Four rounds of that with small, loving and opinionated audiences of 4-5 — people from all realms of my life: professional and personal, who’ve known me all my life or just met me within the year.
And the talk grew and expanded and deepened through the input of these amazing people. I felt strongly that each and every one took it very seriously, and the candid feedback and curious questions helped me take it more seriously as well.
I had HR professionals suggest which words to use or not. A DEI specialist’s questions solidified the importance of emphasizing the age-old wisdom in the archetypes. I had a former police officer question the directness of the mention of violence and others request that I speak even more directly to that fact. I had artists and actors and a PR specialist and teachers and a corporate attorney and a social justice preacher – each challenging words and concepts.

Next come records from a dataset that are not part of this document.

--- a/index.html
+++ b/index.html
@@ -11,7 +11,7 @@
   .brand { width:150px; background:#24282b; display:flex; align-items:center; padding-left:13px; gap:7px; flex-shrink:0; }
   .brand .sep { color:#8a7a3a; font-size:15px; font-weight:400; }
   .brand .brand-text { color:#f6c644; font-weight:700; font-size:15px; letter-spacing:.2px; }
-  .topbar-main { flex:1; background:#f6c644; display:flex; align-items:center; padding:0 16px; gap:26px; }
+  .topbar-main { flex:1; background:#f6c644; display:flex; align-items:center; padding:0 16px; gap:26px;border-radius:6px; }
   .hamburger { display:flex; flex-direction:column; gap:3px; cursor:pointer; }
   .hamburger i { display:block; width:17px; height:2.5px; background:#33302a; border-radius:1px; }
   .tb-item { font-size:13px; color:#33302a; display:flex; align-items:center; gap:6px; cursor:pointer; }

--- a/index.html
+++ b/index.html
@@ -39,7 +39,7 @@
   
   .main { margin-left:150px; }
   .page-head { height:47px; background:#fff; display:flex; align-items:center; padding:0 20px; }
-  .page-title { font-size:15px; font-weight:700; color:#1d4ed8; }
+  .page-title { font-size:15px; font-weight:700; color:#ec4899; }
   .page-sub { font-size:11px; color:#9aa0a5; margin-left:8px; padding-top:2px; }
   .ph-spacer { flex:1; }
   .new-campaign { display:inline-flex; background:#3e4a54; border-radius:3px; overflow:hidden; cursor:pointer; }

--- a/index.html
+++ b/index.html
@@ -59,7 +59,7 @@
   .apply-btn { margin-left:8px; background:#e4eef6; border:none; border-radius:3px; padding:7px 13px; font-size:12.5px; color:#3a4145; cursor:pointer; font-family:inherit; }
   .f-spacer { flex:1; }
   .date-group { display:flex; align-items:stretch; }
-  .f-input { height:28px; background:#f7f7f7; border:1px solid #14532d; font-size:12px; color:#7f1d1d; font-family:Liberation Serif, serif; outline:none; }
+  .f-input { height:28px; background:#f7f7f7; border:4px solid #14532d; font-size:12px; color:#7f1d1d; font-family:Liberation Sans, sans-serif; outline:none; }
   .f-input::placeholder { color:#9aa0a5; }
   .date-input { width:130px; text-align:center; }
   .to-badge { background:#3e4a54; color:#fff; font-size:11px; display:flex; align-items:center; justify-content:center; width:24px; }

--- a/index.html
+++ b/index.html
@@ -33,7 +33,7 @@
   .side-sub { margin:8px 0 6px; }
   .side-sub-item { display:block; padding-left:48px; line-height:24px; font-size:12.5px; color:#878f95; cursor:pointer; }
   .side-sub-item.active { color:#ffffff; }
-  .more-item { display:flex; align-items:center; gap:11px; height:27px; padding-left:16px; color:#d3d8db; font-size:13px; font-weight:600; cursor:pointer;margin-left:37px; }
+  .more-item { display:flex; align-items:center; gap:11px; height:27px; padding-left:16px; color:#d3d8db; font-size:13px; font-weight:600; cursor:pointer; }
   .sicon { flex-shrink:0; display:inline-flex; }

I rehearsed again and again. I worked with my team and rehearsed again with a few of my fellow cohort members. It was messy and my technique barely carried through. Some comments reassured and some comments reminded me bluntly how I show up. I was pushed to drop in even more to truth and universality in order to show up, with my one voice on that dot and by speaking for the many, make a difference.
Great ideas from my middle of the night awakenings, from my colleagues but no through line. Many stories, but what holds it together in order for the idea to breathe and have life?

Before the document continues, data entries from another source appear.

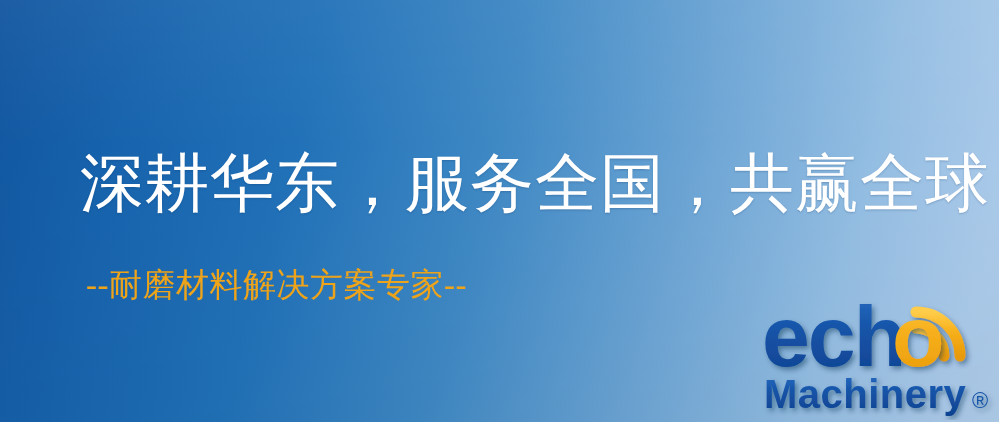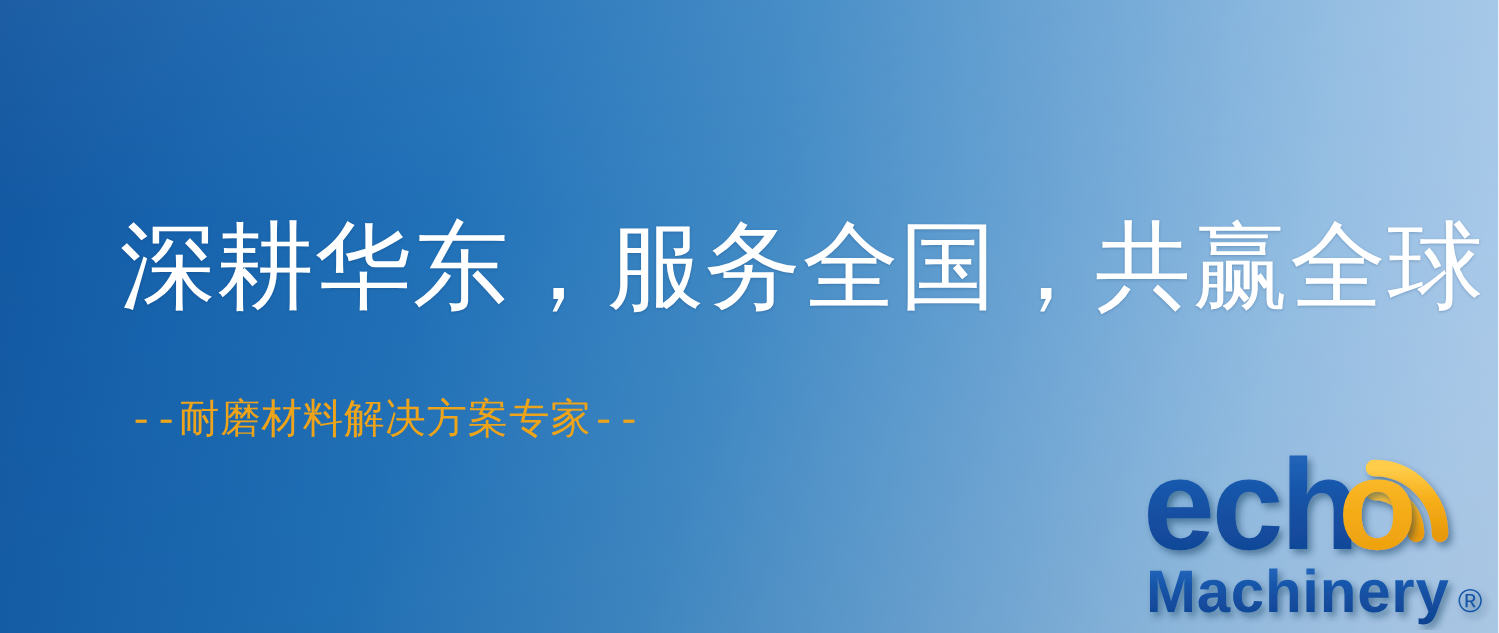--- a/index.html
+++ b/index.html
@@ -41,7 +41,7 @@
     left: 80px;
     top: 148px;
     margin: 0;
-    font-family: Liberation Mono, monospace;
+    font-family: Liberation Sans, sans-serif;
     font-size: 64px;
     line-height: 1.12;
     font-weight: 400;

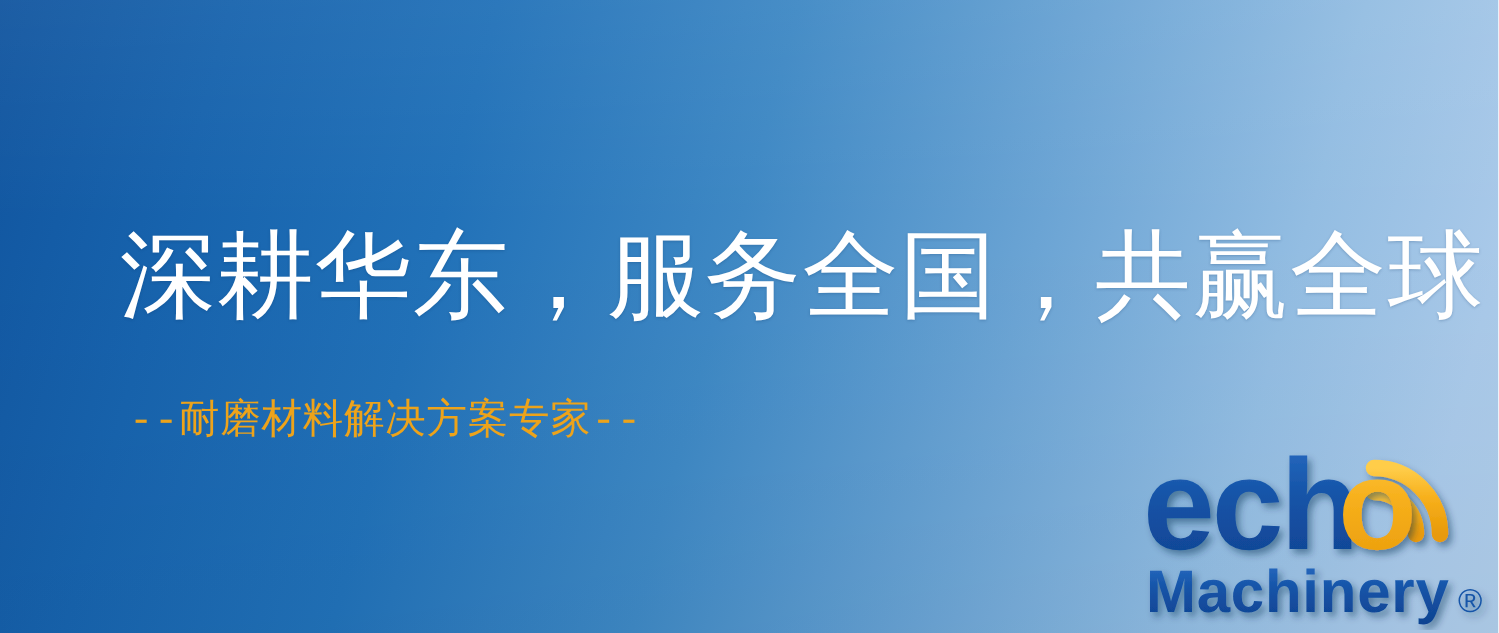--- a/index.html
+++ b/index.html
@@ -57,8 +57,8 @@
     left: 86px;
     top: 266px;
     margin: 0;
-    font-family: Liberation Mono, monospace;
-    font-size: 27px;
+    font-family: Liberation Serif, serif;
+    font-size: 33px;
     line-height: 1.2;
     font-weight: 400;
     color: #eda31a;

My supporters saw the through line when I didn’t, and they believed in it.
I kept working it.
Kept questioning and asking.
I’m not remembering clearly when it locked in because I remember before and I remember after.
I had an arc! The story hung together, and I needed no notes because the concepts built on each other.

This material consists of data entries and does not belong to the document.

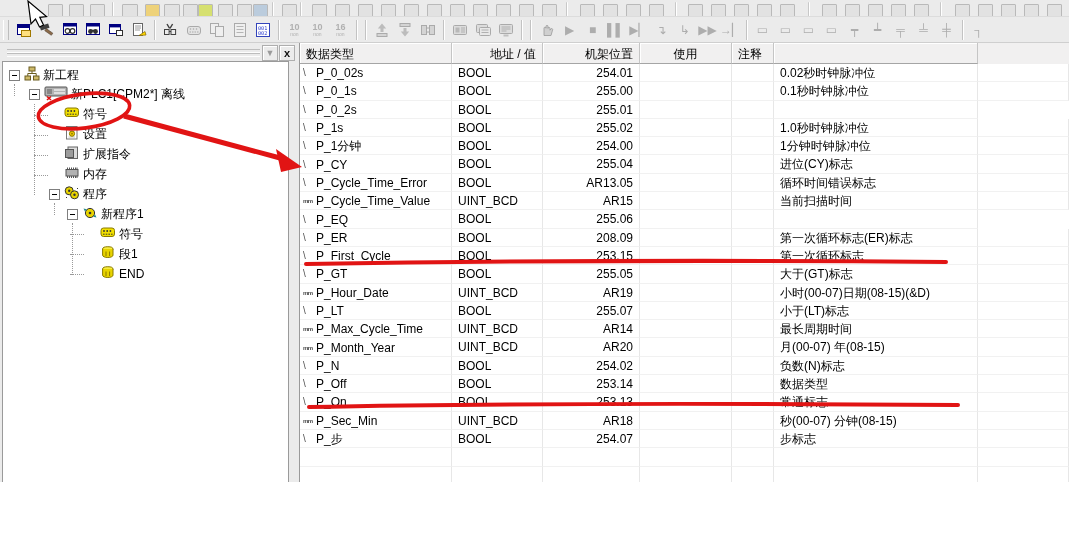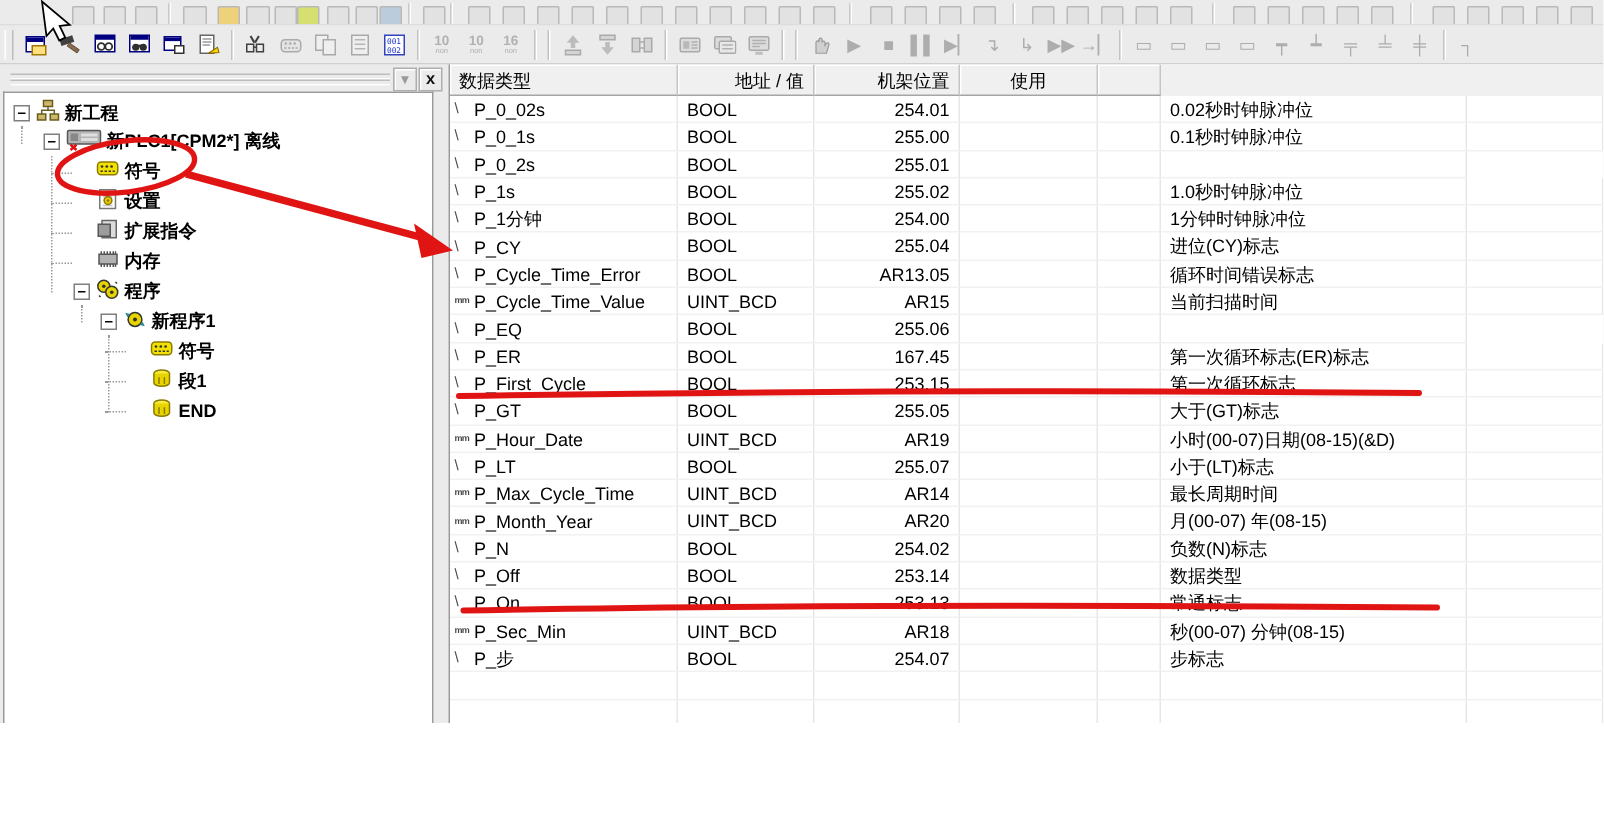--- a/index.html
+++ b/index.html
@@ -437,6 +437,7 @@
         <div class="hcell r">地址 / 值</div>
         <div class="hcell r">机架位置</div>
         <div class="hcell c">使用</div>
+        <div class="hcell">注释</div>
         <div class="hcell"></div>
       </div>
     <div id="tbody">

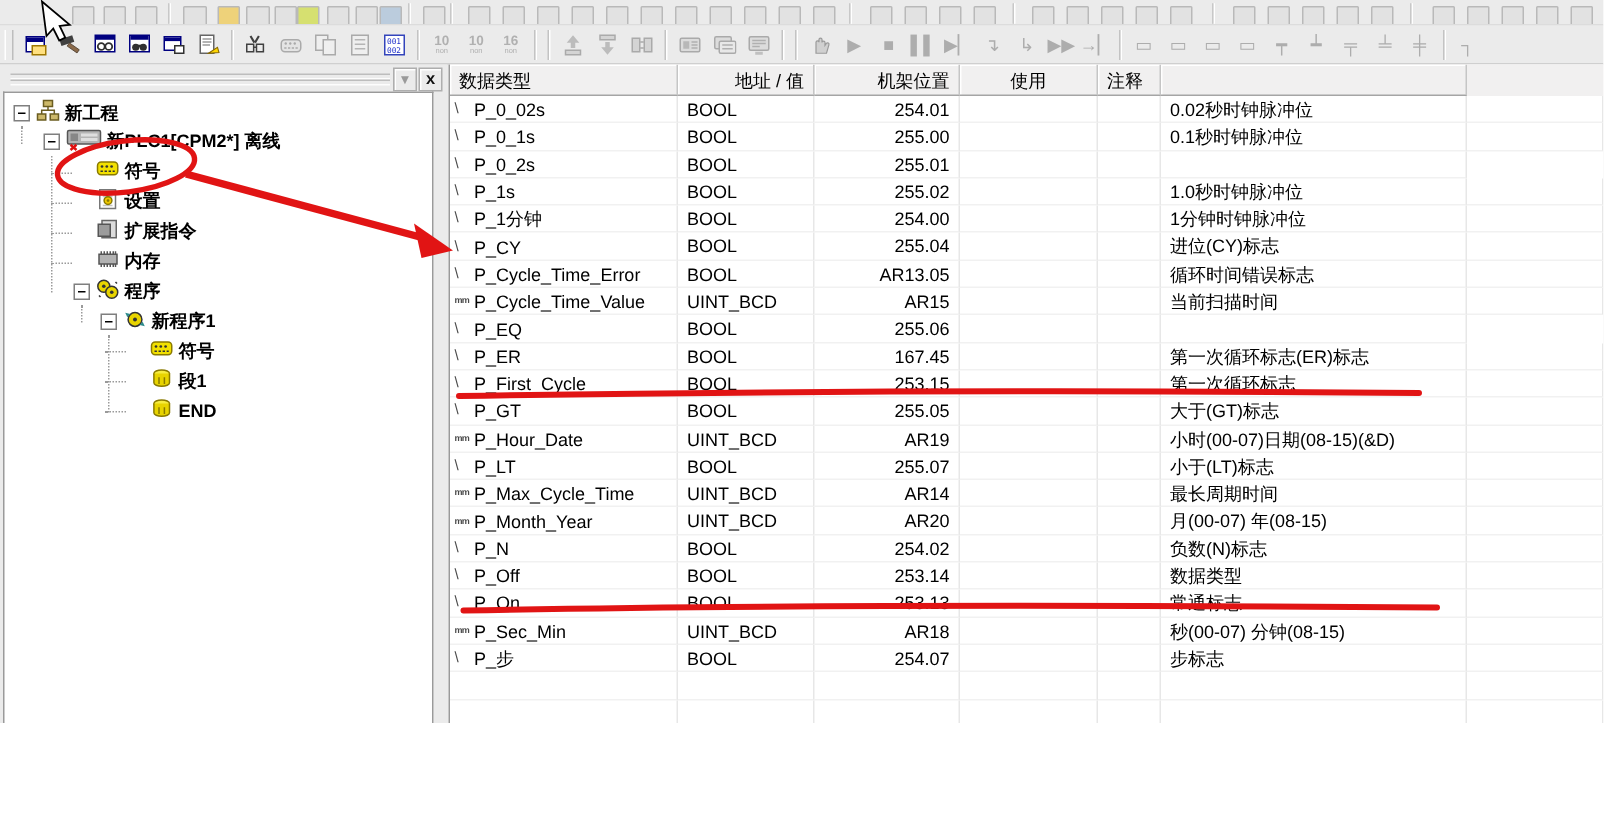--- a/index.html
+++ b/index.html
@@ -39,7 +39,7 @@
   #tree{position:absolute;left:2px;top:18px;width:287px;height:484px;background:#fff;
         border:1px solid #9a9a9a;border-bottom:none;box-sizing:border-box;overflow:hidden;}
   .titem{position:absolute;height:18px;display:flex;align-items:center;white-space:nowrap;cursor:default;}
-  .titem .lbl{padding:1px 3px;font-weight:bold;}
+  .titem .lbl{padding:1px 3px;}
   .expander{width:11px;height:11px;box-sizing:border-box;border:1px solid #7f7f7f;background:#fff;
             position:relative;flex:none;margin-right:2px;}
   .expander::before{content:"";position:absolute;left:2px;right:2px;top:4px;height:1px;background:#000;}

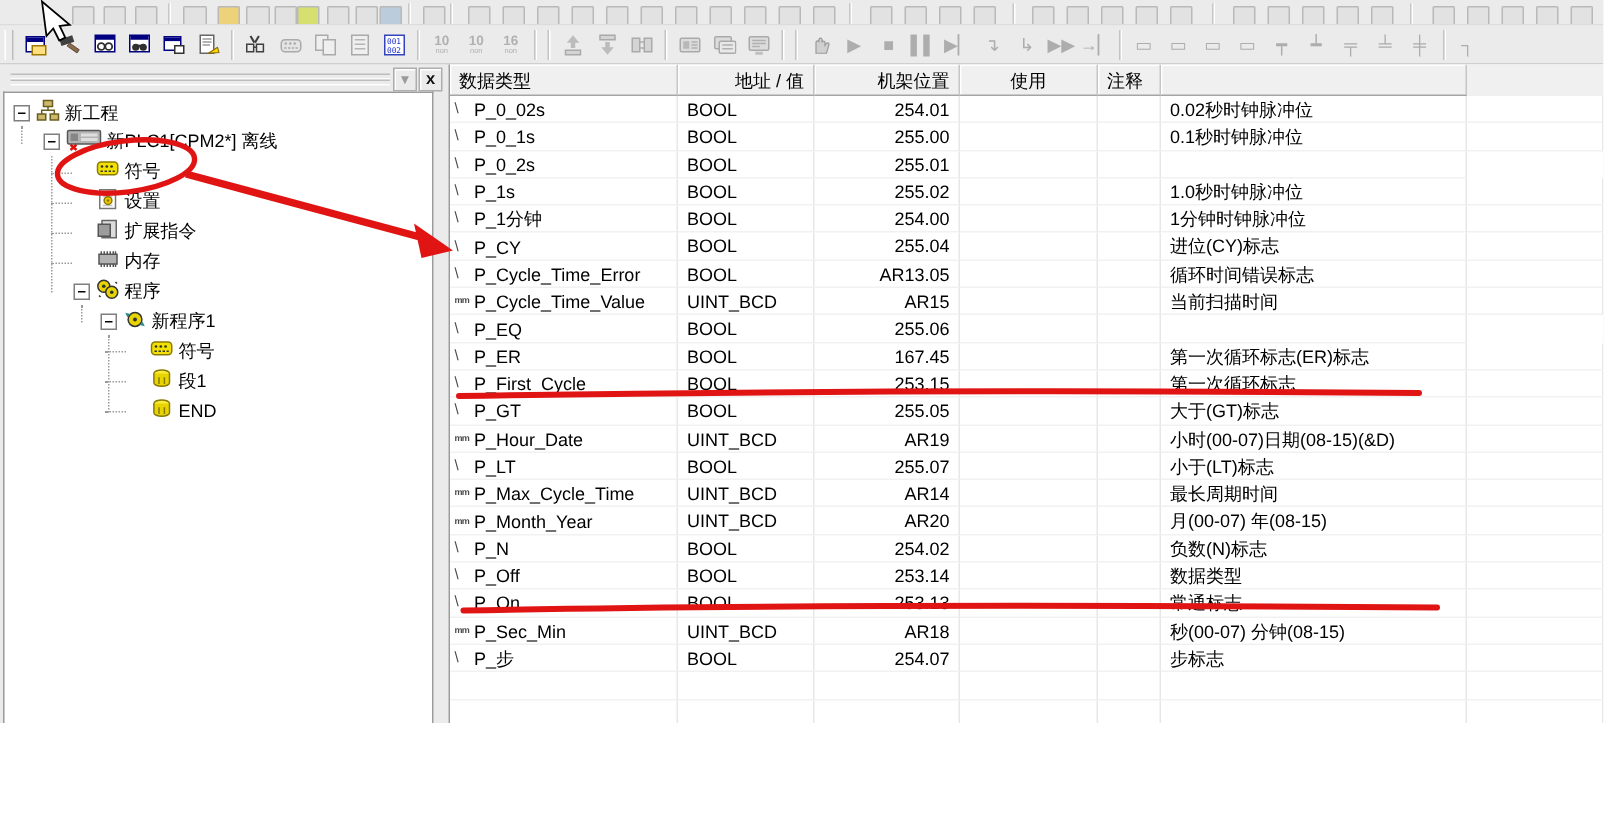--- a/index.html
+++ b/index.html
@@ -553,7 +553,7 @@
             <span>P_ER</span>
           </div>
           <div class="cell">BOOL</div>
-          <div class="cell r">167.45</div>
+          <div class="cell r">208.09</div>
           <div class="cell r"></div>
           <div class="cell"></div>
           <div class="cell">第一次循环标志(ER)标志</div>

Ah, then I realized I’ve been in this little zoom box and I need to get on a stage since I’ll be on a stage. My dear theatre friend gave the actor feedback and guidance – all the little things I needed to realize I was doing that undermined the message. Get out of the way – be the vehicle not the message itself.
And my team listened and shared tweaks again and again.
So patient and demanding in the most supportive way.
And I talked it to myself everywhere – while walking the dogs, while driving, in the shower and before drifting off to sleep and when I awoke in the night.
I wanted the talk in my bones – so I could share from my heart.
One demon from a past performance surfaced three days out – and I crashed emotionally. Wow, a talk in a pandemic. A Ted talk. I can’t let down all these people who have helped me. I thought, pull it together Blair.
An attitude shift came. I’ve got this. I’ve worked on this because it matters. Hard work is needed for excellence or at least aiming for excellence.
I wrote it out in thought chunks, and I spoke it out again and again.
I needed to trust the process. “Fearless”, the theme of our event, comes as I step in and trust.
Do the work.
And then work even harder.
My voice and message carries with it the notes of my community – and my one song rings true because of the many. Fearless comes as I realize I’m but one part of a loving and challenging expansive community.
Fearless to be me and share my one idea: Can we see each other? Truly see each other and be curious enough to learn more. Be aware of our stereotyping as a destructive habit and choose instead the age-old tool of archetype, story and characters to see our fantastic multifaceted nature playing a variety of roles in our shared journey. Not exclude but include, not make them other but to see our shared humanity, and not limit but keep expanding.
We need to be fearless enough to stop the cycle of exclusion, to truly commit to seeing each other and wanting to know more.